Everything you need to know for testing ADAM with different popular RNG test suites.
Click on a test to learn more.
Status | Name | Description |
---|---|---|
✅ PASS | ent | Calculates various values for a supplied pseudo random sequence like entropy, arithmetic mean, Monte Carlo value for pi, and more. Included with the CLI tool |
✅ PASS | NIST STS | Set of statistical tests of randomness for generators intended for cryptographic applications. The general standard. |
✅ PASS | Dieharder | Cleaned up version of George Marsaglia's DIEHARD suite plus the STS tests from above and RGB tests. Mostly of historical interest. |
✅ PASS | testunif - gjrand | Extensive tests not within DIEHARD or NIST that analyze the randomness of bit sequences. Very particular and supposedly pretty tough! |
✅ PASS | testfunif - gjrand | Another series of tests specifically for analyzing the uniformity of double precision floating point numbers in [0.0, 1.0). |
✅ PASS | CACert | Cryptographic certificate provider that maintains test results of various RNGs. ADAM is among the top 8 crypto RNG entries which had a flawless test run. |
✅ PASS | Rabbit - TestU01 | For analyzing bitstreams. Treats input as one large binary sequence and applies 40 different statistical tests. |
✅ PASS | SmallCrush - TestU01 | 10 different tests. Small but effective at spotting deficiencies missed by other test suites. Lots of good generators fail this one. |
✅ PASS | Crush - TestU01 | 96 different tests. Very thorough and stringent, requires around 2³⁵ numbers in total. |
✅ PASS | BigCrush - TestU01 | 106 different tests. Even more stringent, requires "close to" 2³⁸ numbers in total. |
✅ PASS | PractRand | Final Boss - The most rigorous and effective test suite for PRNGs available. Can test unlimited lengths of sequences - ADAM has been tested up to 16TB! |
This is a collection of miscellaneous heuristics and empirical tests implemented by me, just for reporting some notable properties of an output sequence to the user. It's nowhere near as important as the feedback from tried and true testing suites, but it's good for some quick information about the sequences you generate.

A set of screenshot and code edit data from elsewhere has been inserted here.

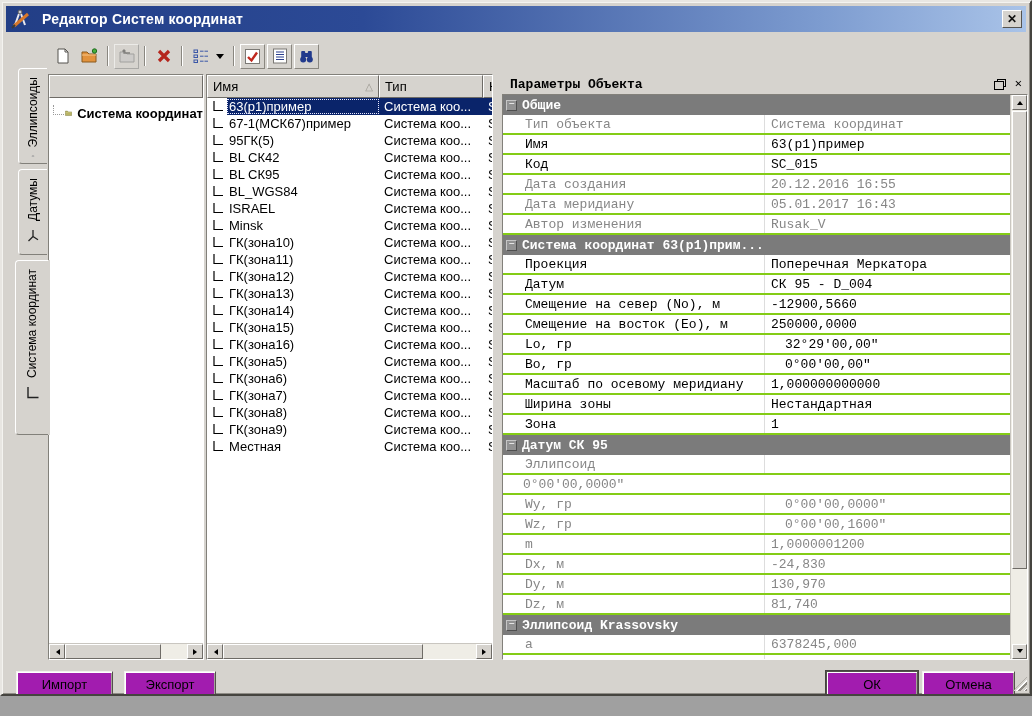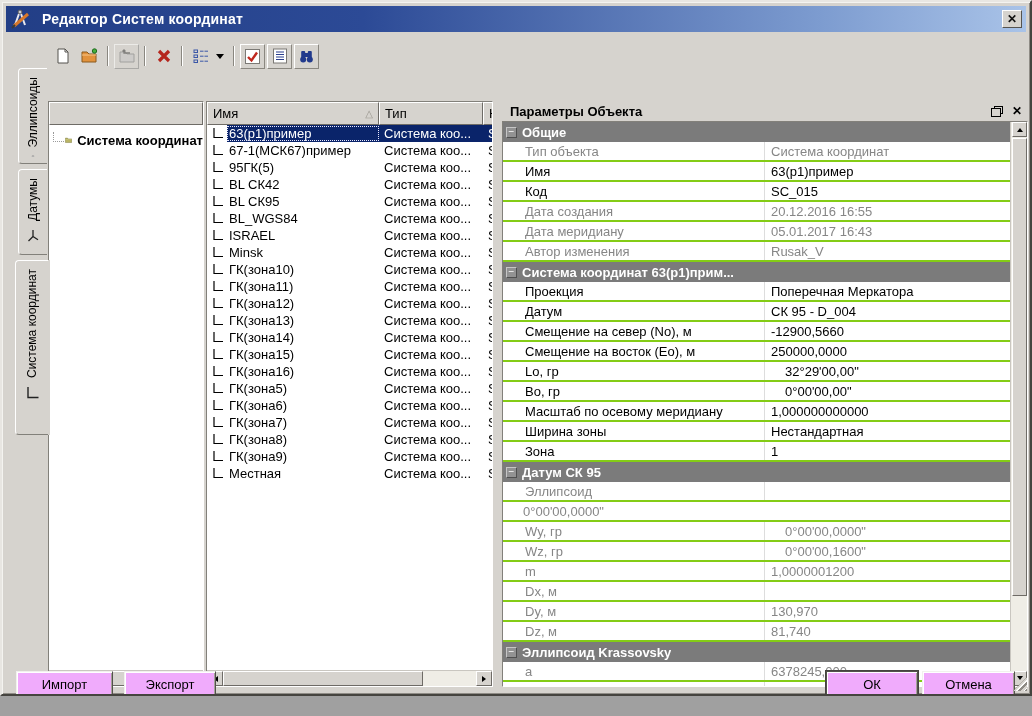--- a/index.html
+++ b/index.html
@@ -40,7 +40,7 @@
 
   
   .panel{position:absolute;top:72px;height:586px;background:#fff;
-    border:1px solid;border-color:#82807a #fff #fff #82807a;display:flex;flex-direction:column;overflow:hidden;margin-top:27px;}
+    border:1px solid;border-color:#82807a #fff #fff #82807a;display:flex;flex-direction:column;overflow:hidden;}
   .colhdr{height:23px;background:#d6d3ce;display:flex;flex:0 0 23px;}
   .colhdr .hcell{border:1px solid;border-color:#fff #6e6b66 #6e6b66 #fff;
     font-size:13px;color:#000;display:flex;align-items:center;padding:0 5px;}

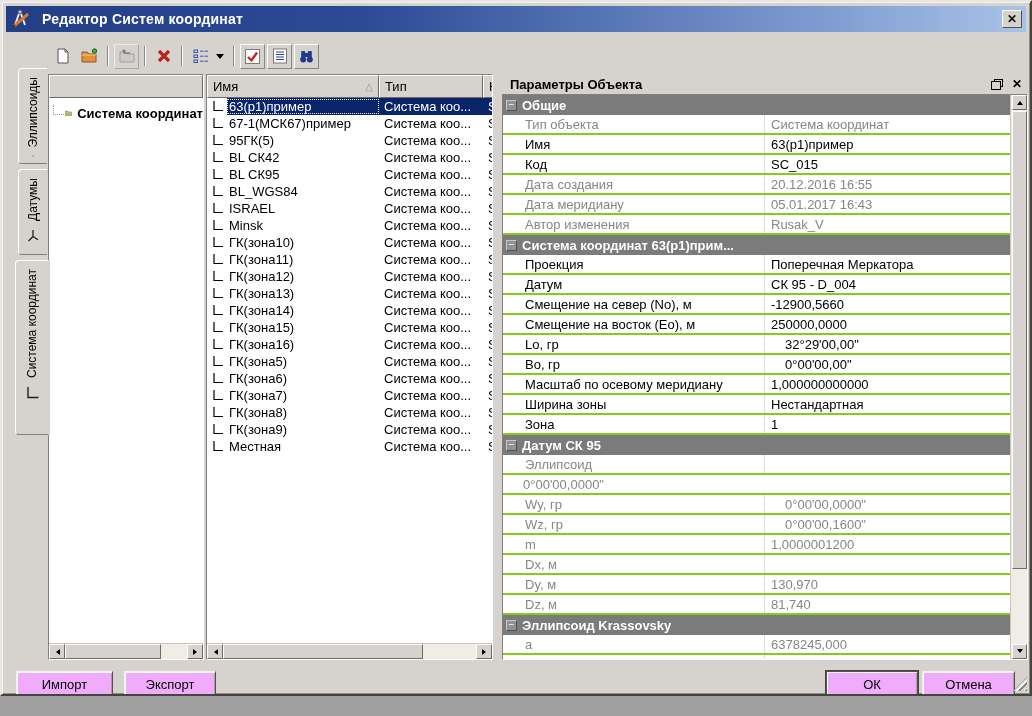--- a/index.html
+++ b/index.html
@@ -77,7 +77,7 @@
   .tri.d{border-top:4px solid #000;margin-top:2px;}
 
   
-  #params-panel{left:500px;width:526px;background:#d6d3ce;border:none;}
+  #params-panel{left:500px;width:526px;background:#d6d3ce;border:none;font-family:Liberation Mono, monospace;}
   .pheader{flex:0 0 20px;display:flex;align-items:center;padding:0 6px 0 8px;}
   .ptitle{font-weight:bold;font-size:13px;color:#000;}
   .phicons{margin-left:auto;display:flex;align-items:center;gap:9px;}

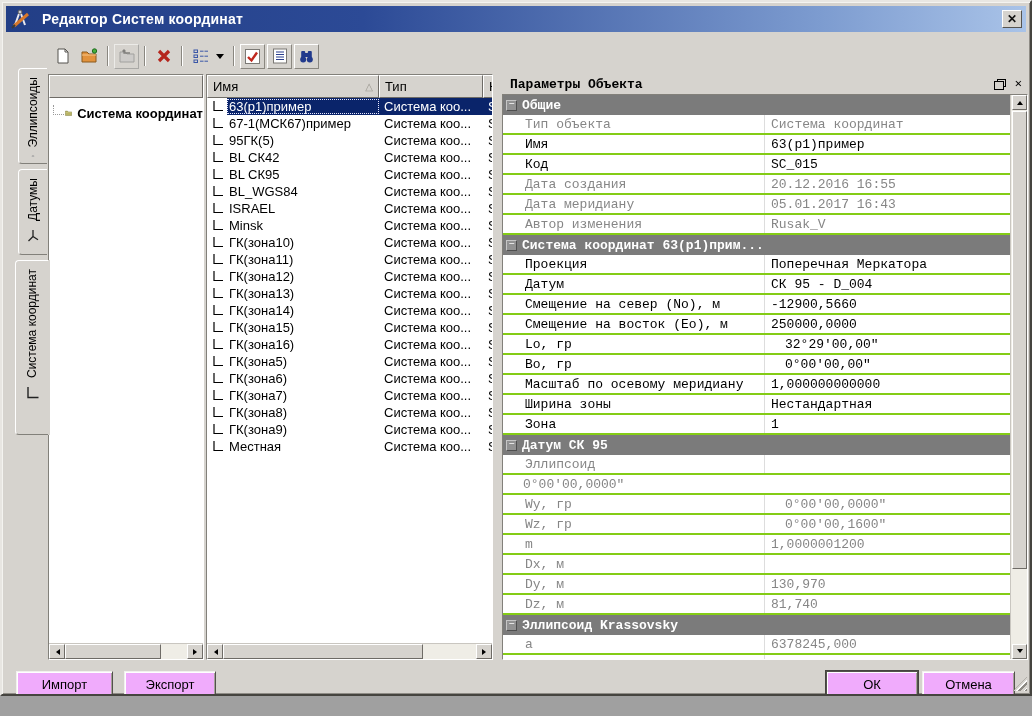--- a/index.html
+++ b/index.html
@@ -582,6 +582,7 @@
           </div>
           <div class="prow ro">
             <span class="plabel">Dx, м</span>
+            <span class="pvalue">-24,830</span>
           </div>
           <div class="prow ro">
             <span class="plabel">Dy, м</span>

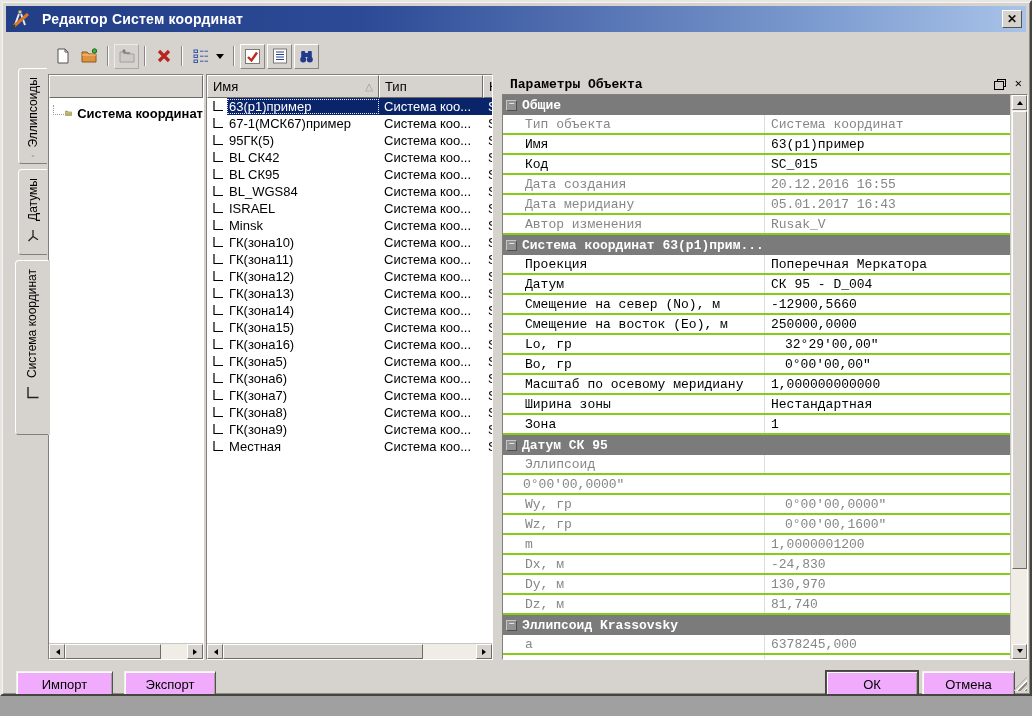--- a/index.html
+++ b/index.html
@@ -105,7 +105,7 @@
     border:1px solid;border-color:#fff #6e6b66 #6e6b66 #fff;}
 
   
-  .btn{position:absolute;top:669px;height:27px;background:#f0abfc;font-size:13px;color:#000;
+  .btn{position:absolute;top:669px;height:27px;background:#a21caf;font-size:13px;color:#000;
     border:1px solid;border-color:#f2f1ee #53514c #53514c #f2f1ee;
     box-shadow:inset 1px 1px 0 #fff, inset -1px -1px 0 #a6a29b;
     display:flex;align-items:center;justify-content:center;cursor:default;}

Additionally, the ENT framework is integrated into this collection, for a total of 23 pieces of information that are returned to the user:
- Total sequences generated (also reported in terms of numbers generated per width)
- Monobit frequency (including bit runs and longest runs of 0s/1s)
- Seed & Nonce
- Range distribution
- Max and min values
- Parity: even and odd number ratio
- Runs: total # of runs and longest run (increasing/decreasing)
- Average gap length
- Most and least common bytes
- 64-bit floating point frequency + average FP value + distribution
- 64-bit floating point permutations + total permutations + standard deviation
- 32-bit floating point Max-of-8 test + total sets + most/least common position
- Entropy (ENT)
- Chi-square (ENT)
- Arithmetic mean (ENT)
- Monte Carlo value for pi (ENT)
- Serial correlation (ENT)
- 4-bit Saturation Point Test
- 8-bit Maurer Universal Test
- 16-bit Topological Binary Test
- 32-bit Von Neumann Successive Difference Test
- 64-bit SAC Test
- 128-bit Walsh-Hadamard Transform Test
The STS can be downloaded here. This is a good little quick start guide.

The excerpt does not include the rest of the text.